- [Problem]:
From the line with "(472, 255) none" through the line with "(95, 340) none", repeat the entries verbatim, both end lines included, and add nothing.

- [Data extract]:
------------

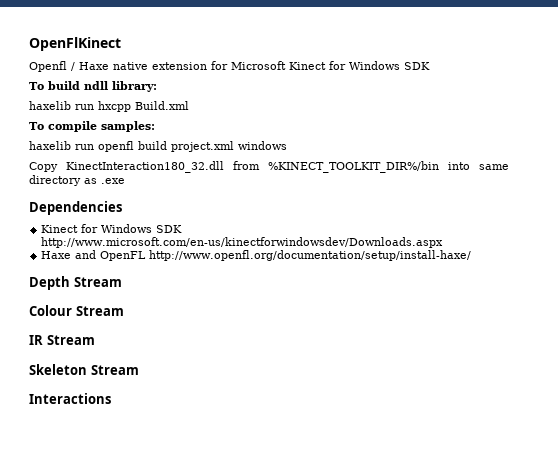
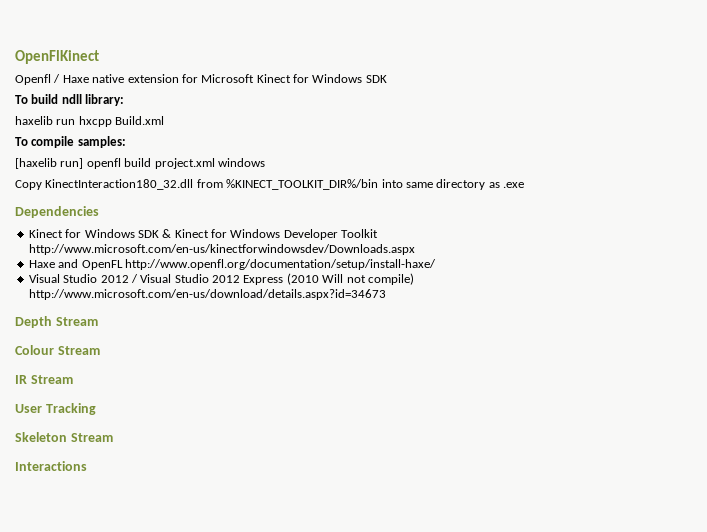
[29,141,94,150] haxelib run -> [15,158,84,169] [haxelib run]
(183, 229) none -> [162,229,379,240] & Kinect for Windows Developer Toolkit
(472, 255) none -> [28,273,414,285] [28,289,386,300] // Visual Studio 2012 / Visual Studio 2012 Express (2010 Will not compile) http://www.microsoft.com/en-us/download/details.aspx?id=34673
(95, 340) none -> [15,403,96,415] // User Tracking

------------

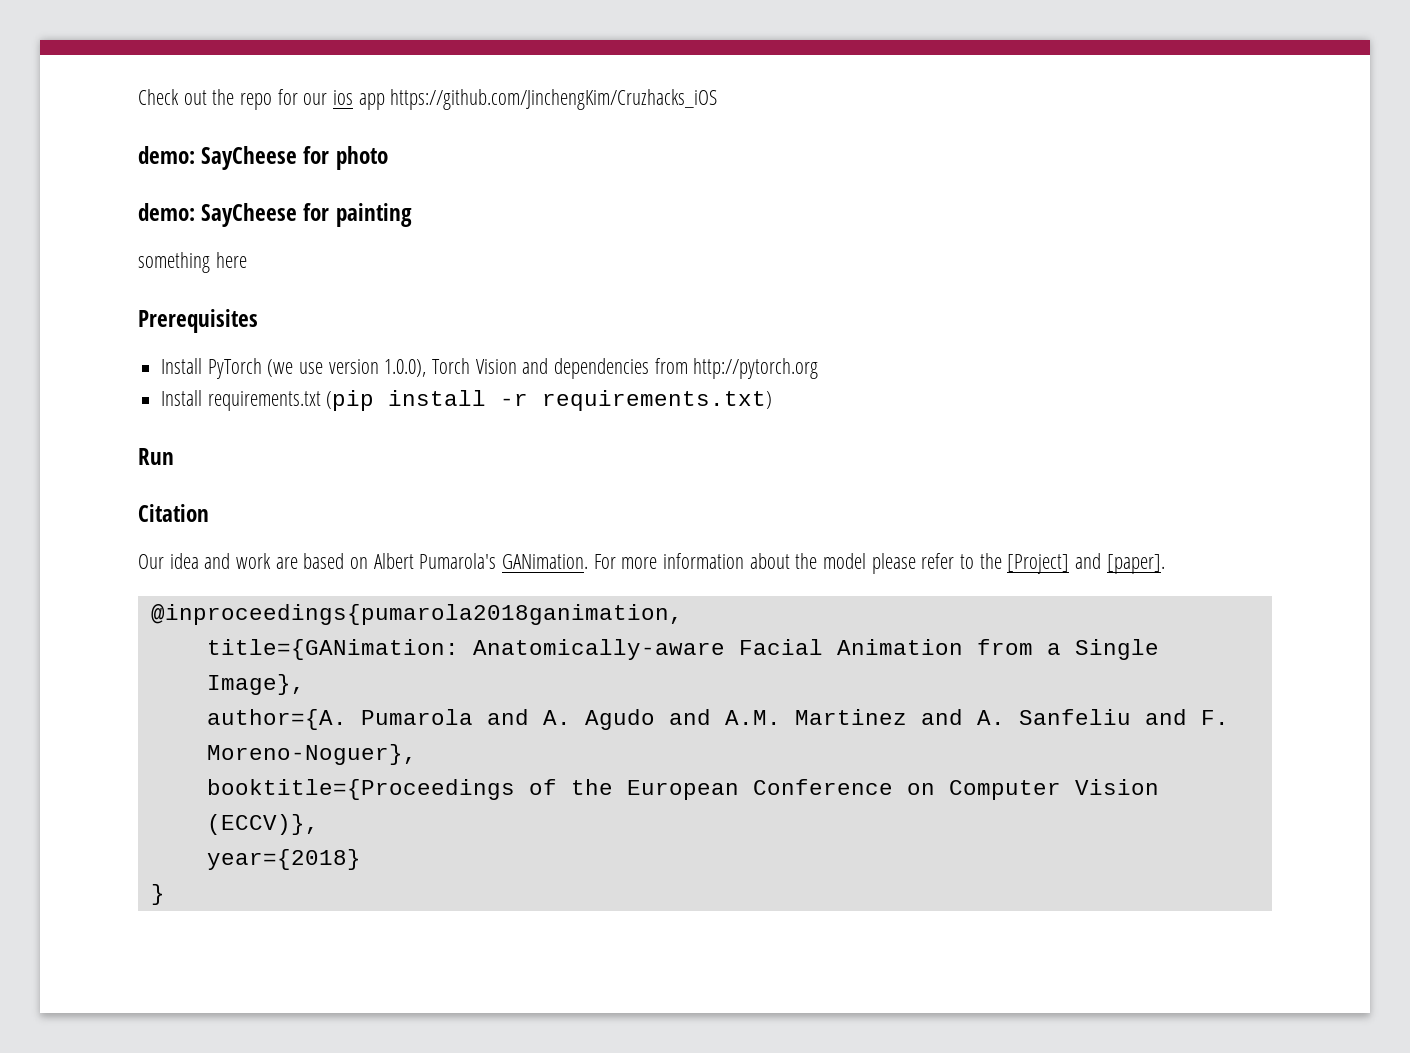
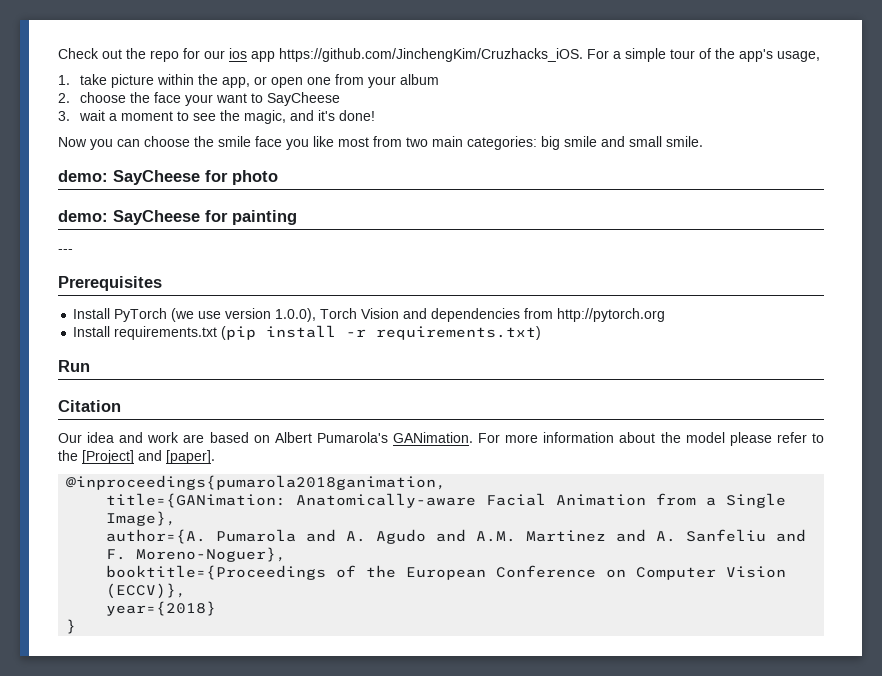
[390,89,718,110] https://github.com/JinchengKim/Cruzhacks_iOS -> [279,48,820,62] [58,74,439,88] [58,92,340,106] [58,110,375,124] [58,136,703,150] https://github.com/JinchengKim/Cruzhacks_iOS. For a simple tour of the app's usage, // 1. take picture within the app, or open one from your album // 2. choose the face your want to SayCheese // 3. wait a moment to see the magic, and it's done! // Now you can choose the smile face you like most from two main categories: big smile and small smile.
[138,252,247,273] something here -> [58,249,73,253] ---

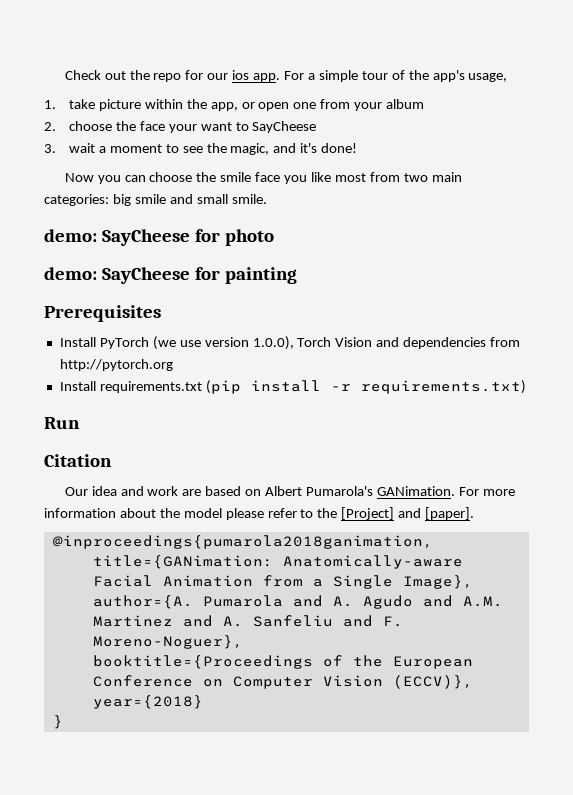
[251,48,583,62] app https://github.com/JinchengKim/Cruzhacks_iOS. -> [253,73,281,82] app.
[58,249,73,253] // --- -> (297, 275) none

------------

- [Solution for this task]:
(472, 255) none -> [28,273,414,285] [28,289,386,300] // Visual Studio 2012 / Visual Studio 2012 Express (2010 Will not compile) http://www.microsoft.com/en-us/download/details.aspx?id=34673
(95, 340) none -> [15,403,96,415] // User Tracking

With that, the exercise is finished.